Il CNI ha prodotto un documento relativo all’equo compenso per fare il punto della situazione e definisce vessatorie anche le clausole che determinano uno squilibrio contrattuale, a meno che non siano descritte in modo preciso le trattative che hanno condotto alla loro adozione. Tutte le clausole determinate vessatorie vengono dichiarate nulle.

Il CNI spiega che in caso di contenzioso il Tribunale verificherà la difformità del corrispettivo rispetto ai parametri del DM 17 giugno 2016, dichiarando la “non equità” nel caso persista.

I parametri servono per determinare la base di riferimento per un’equa negoziazione del compenso e non solo per dissipare i contenziosi.

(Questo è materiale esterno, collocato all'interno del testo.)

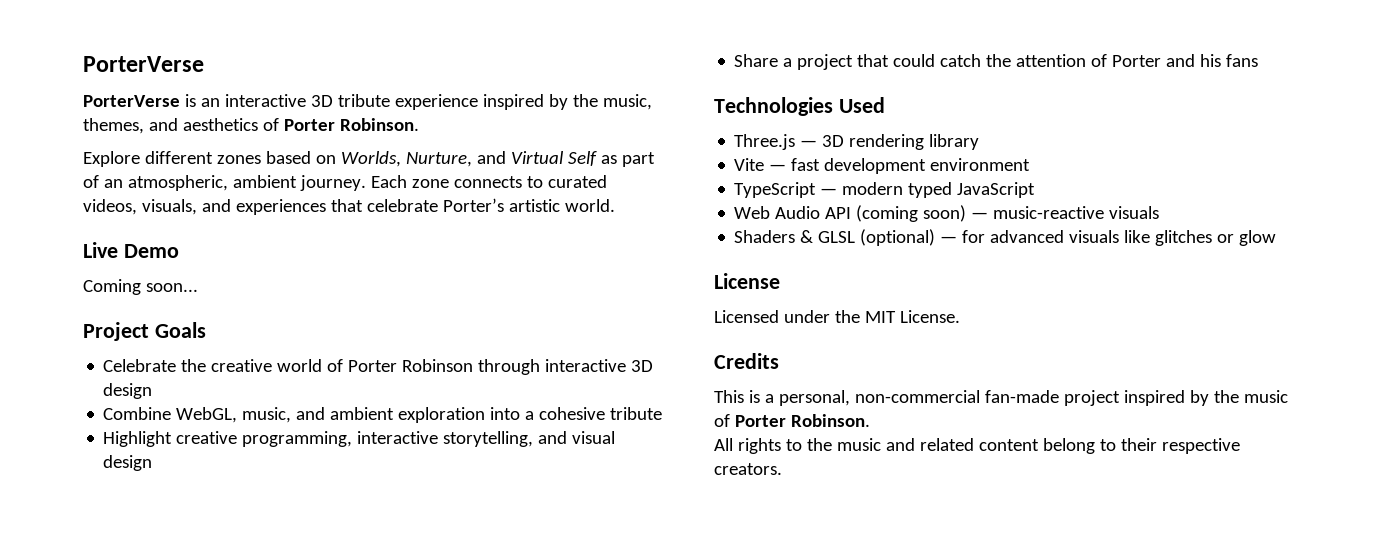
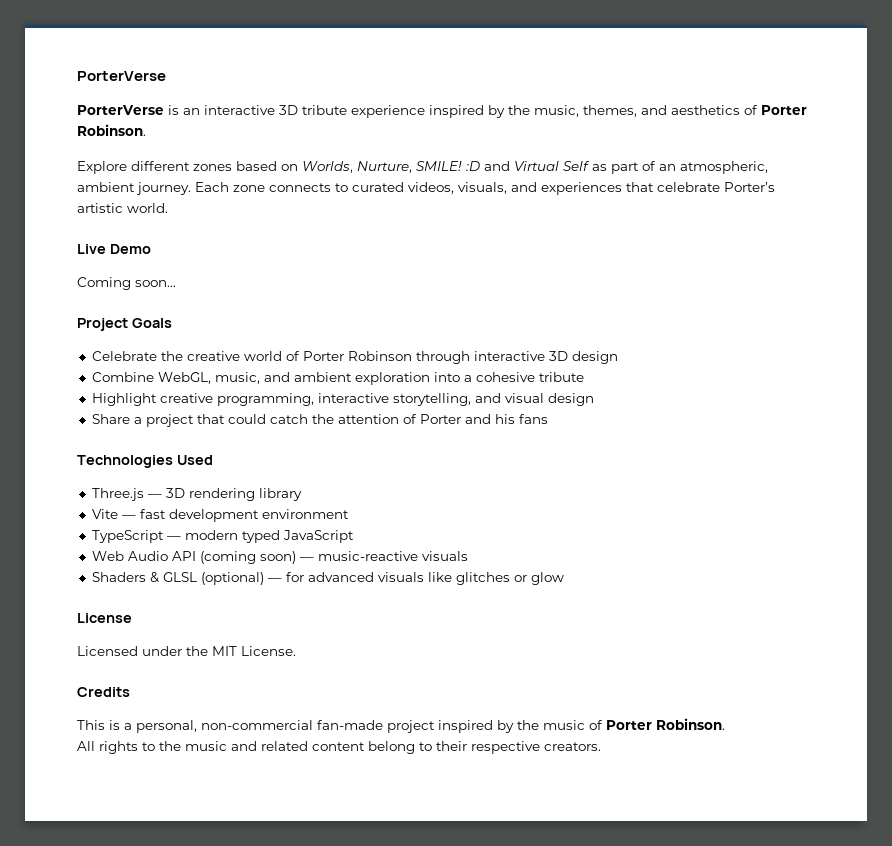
- Explore different zones based on Worlds, Nurture, and Virtual Self as part of an atmospheric, ambient journey.
+ Explore different zones based on Worlds, Nurture, SMILE! :D and Virtual Self as part of an atmospheric, ambient journey.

In base al Decreto Fiscale il CNI ha chiarito che “la pubblica amministrazione, in attuazione dei princìpi di trasparenza, buon andamento ed efficacia delle proprie attività, garantisce il principio dell’equo compenso in relazione alle prestazioni rese dai professionisti in esecuzione di incarichi conferiti”.

Nel documento del CNI si legge anche che l’equo compenso “risponde meglio alle primarie esigenze della Pubblica Amministrazione che, proprio in quanto strumentali alla soddisfazione di un interesse di rango pubblicistico (e dunque prive di finalità di lucro), spesso si contrappongono a quelle imprenditoriali (si pensi al rapporto fra equo compenso e contenimento della spesa pubblica)”.

Nell’ambito della contrattualistica pubblica il richiamo al principio dell’equo compenso è importante, perchè la concorrenza si presenta anche attraverso la pratica del ribasso sul prezzo posto a base d’asta.

Per quanto riguarda l’affidamento di servizi di ingegneria e architettura, il corrispettivo che si vuole assicurare deve essere proporzionato alla qualità e quantità della prestazione resa e allo stesso tempo deve rispettare le esigenze della Pubblica Amministrazione.

L’equilibrio contrattuale, sottolinea il CNI, deve essere stabilito per ogni singolo caso, sulla base delle peculiarità specifiche ed alla luce del confronto competitivo.

I casi di compensi simbolici o le prestazioni gratuite, non possono essere considerate come equo compenso, perché sono intrinsecamente in contraddizione con questo principio.